# Solving an algebraic expression by taking common factors

First of all, I'd like to apologize for this question because I'm sure the answer is simple, I'm just a bit rusty on basic algebra skills after being out of practice for so long. I can't seem to work out what's happening on line 4 of this example:

Image of example here

\begin{align*} x={}&\frac{y}{1-3y}+2 \\ \implies\hspace{1.8cm} x-2={}&\frac{y}{1-3y} \\ \implies(x-2)(1-3y)={}&y \\ \implies-3(x-2)y-y={}&2-x \\ \implies\hspace{2.6cm} y={}&\frac{2-x}{5-3x} \\ \implies\hspace{1.7cm} h^{-1}(x)={}&\frac{2-x}{5-3x}=\frac{x-2}{3x-5}. \end{align*}

I can see some factorization has been done, but I really can't grok the whole thing.
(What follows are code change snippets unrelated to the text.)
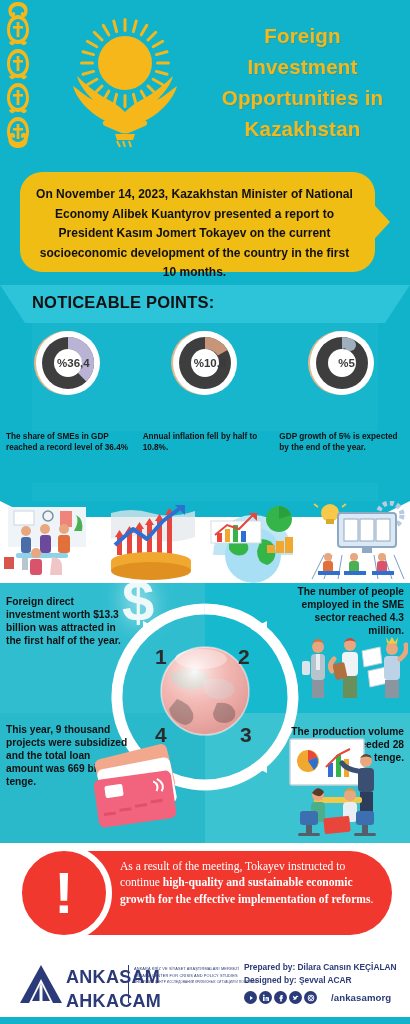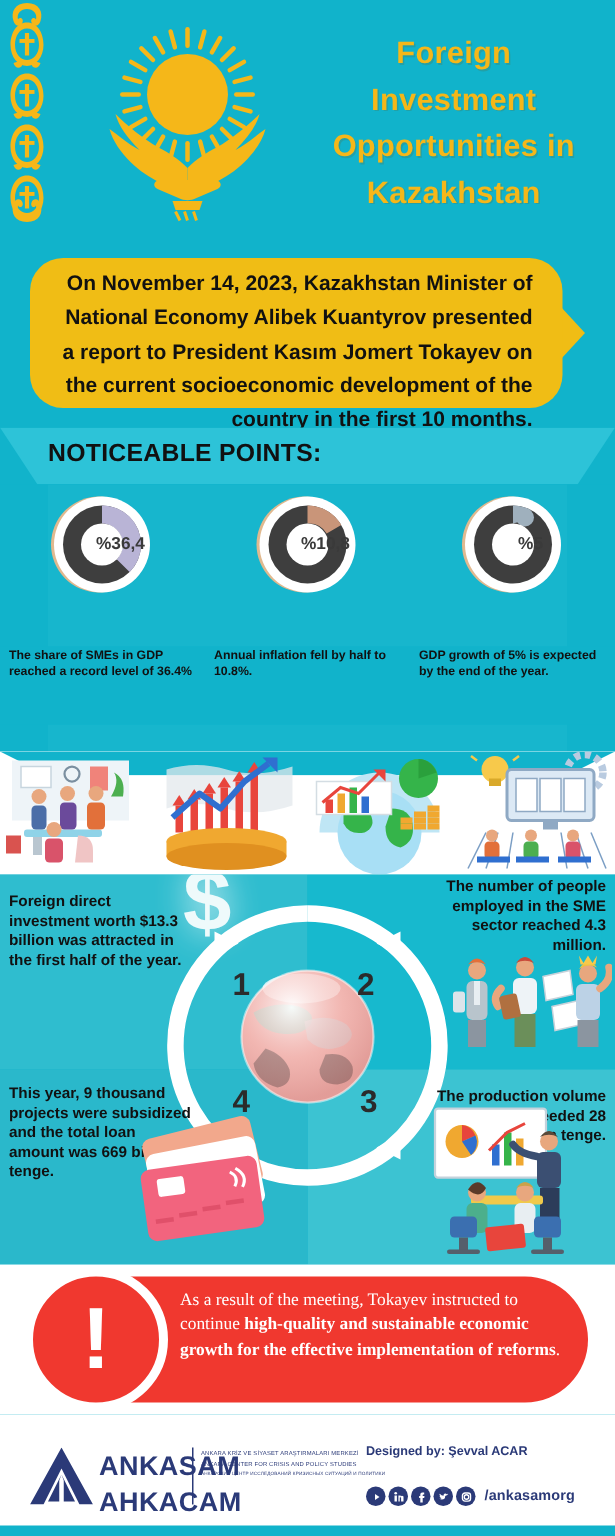--- a/index.html
+++ b/index.html
@@ -31,8 +31,8 @@
     display:flex; align-items:center; justify-content:center;
   }
   .callout-text {
-    color:#111; font-weight:bold; font-size:14px; line-height:1.62;
-    text-align:right; padding:0 20px 0 14px;margin-top:24px;
+    color:#111; font-weight:bold; font-size:12px; line-height:1.62;
+    text-align:center; padding:0 20px 0 14px;margin-top:24px;
   }
   .callout-arrow {
     position:absolute; left:366px; top:36px; width:0; height:0;

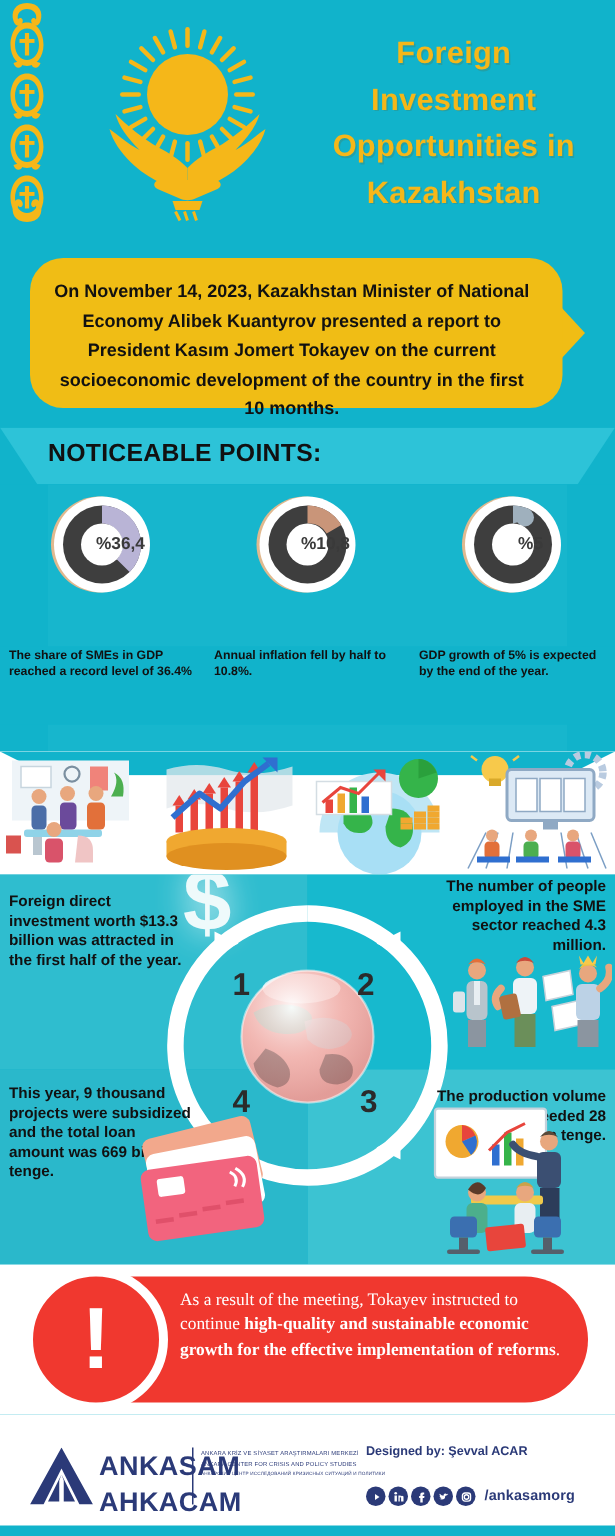--- a/index.html
+++ b/index.html
@@ -58,7 +58,7 @@
   .donut { position:relative; width:72px; height:72px; margin-top:4px; }
   .donut svg { display:block; }
   .donut-label {
-    position:absolute; left:12px; top:0; width:72px; height:72px;
+    position:absolute; left:5px; top:0; width:72px; height:72px;
     display:flex; align-items:center; justify-content:center;
     font-size:11.5px; font-weight:bold; color:#3a3a3a;
   }

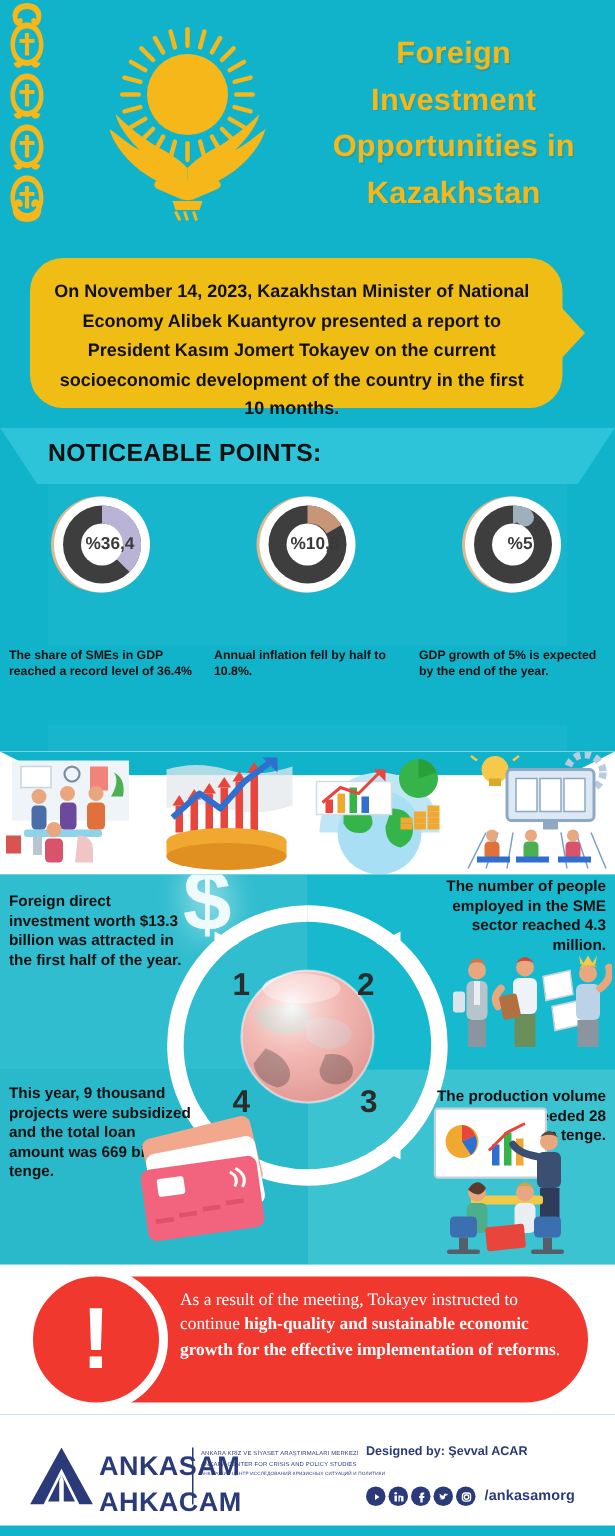--- a/index.html
+++ b/index.html
@@ -554,6 +554,7 @@
     </div>
 
     <div class="credits">
+      <div class="credit-line">Prepared by: Dilara Cansın KEÇİALAN</div>
       <div class="credit-line">Designed by: Şevval ACAR</div>
     </div>
 

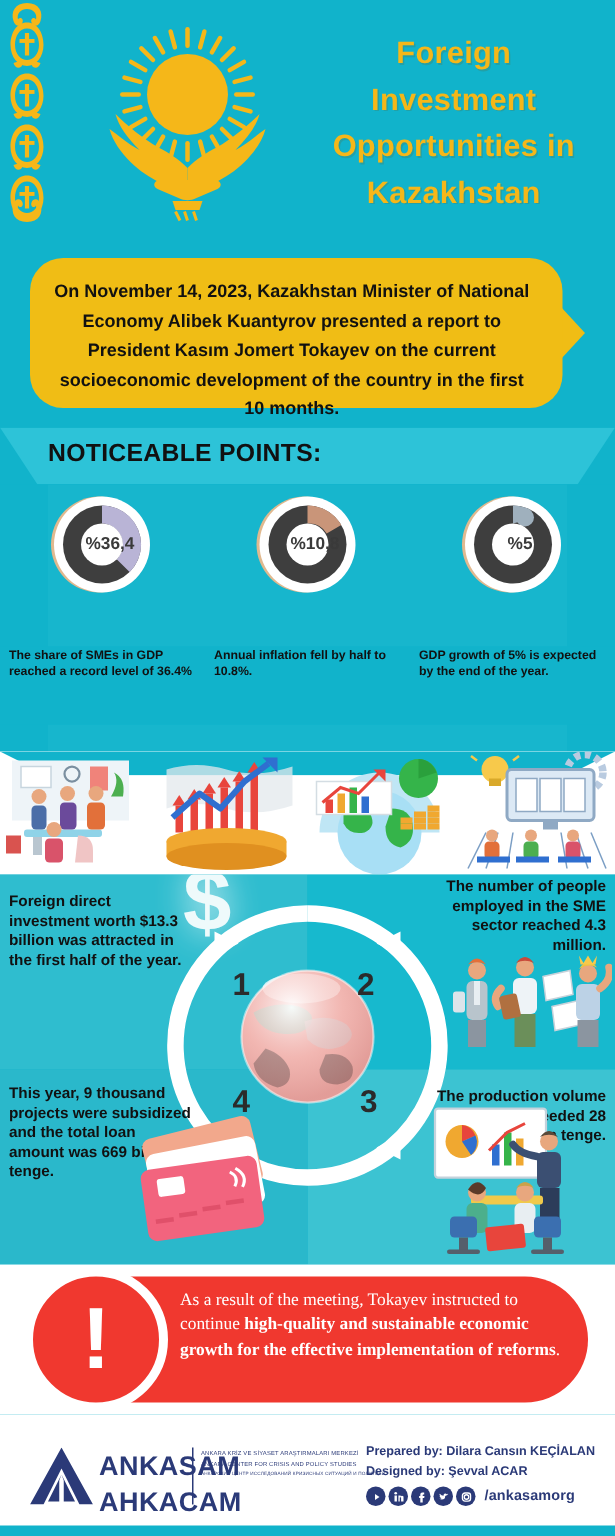--- a/index.html
+++ b/index.html
@@ -137,7 +137,7 @@
   .social-row { position:absolute; left:244px; top:48px; display:flex; align-items:center; gap:2px; }
   .soc { width:13px; height:13px; border-radius:50%; background:#2b3a78; display:flex; align-items:center; justify-content:center; }
   .soc svg { display:block; }
-  .handle { font-size:9.6px; font-weight:bold; color:#2b3a78; margin-left:4px; letter-spacing:.1px; }
+  .handle { font-size:9.6px; font-weight:bold; color:#2b3a78; margin-left:12px; letter-spacing:.1px; }
 </style>
 </head>
 <body>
Is anyone willing to explain it?

## 1 Answer

The writer went a little fast and skipped a step

$$(x-2)(1-3y)=y$$ $$(x-2)-3(x-2)y=y$$ $$-3(x-2)y-y=-(x-2)$$

Alternatively,

$$x=\frac y{1-3y}+2.$$

Multiply by $1-3y$

$$x(1-3y)=x-3xy=y+2(1-3y)=2-5y.$$

Move all $y$ terms to the right

$$x-2=3xy-5y.$$

Divide by $3x-5$, $$y=\frac{x-2}{3x-5}.$$